Top of AVAILABLE DATA
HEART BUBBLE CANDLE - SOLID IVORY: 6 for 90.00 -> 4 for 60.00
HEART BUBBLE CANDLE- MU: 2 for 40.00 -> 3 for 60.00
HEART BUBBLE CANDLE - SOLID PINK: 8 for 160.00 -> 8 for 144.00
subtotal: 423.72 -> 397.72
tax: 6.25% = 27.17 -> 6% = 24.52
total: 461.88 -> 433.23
Bottom of AVAILABLE DATA
Top of AVAILABLE DATA
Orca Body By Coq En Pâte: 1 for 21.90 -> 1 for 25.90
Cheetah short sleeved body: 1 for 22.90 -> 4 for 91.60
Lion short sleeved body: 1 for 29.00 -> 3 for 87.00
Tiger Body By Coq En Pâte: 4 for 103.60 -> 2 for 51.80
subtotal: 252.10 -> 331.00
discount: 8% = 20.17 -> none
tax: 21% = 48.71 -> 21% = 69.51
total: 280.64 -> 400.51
Bottom of AVAILABLE DATA
◆ EXERCISE BRIEF: Copy every line of the data that holds the string "CANDLE".

◆ OUTPUT FOR THIS TASK:
HEART BUBBLE CANDLE - SOLID IVORY: 6 for 90.00 -> 4 for 60.00
HEART BUBBLE CANDLE- MU: 2 for 40.00 -> 3 for 60.00
HEART BUBBLE CANDLE - SOLID PINK: 8 for 160.00 -> 8 for 144.00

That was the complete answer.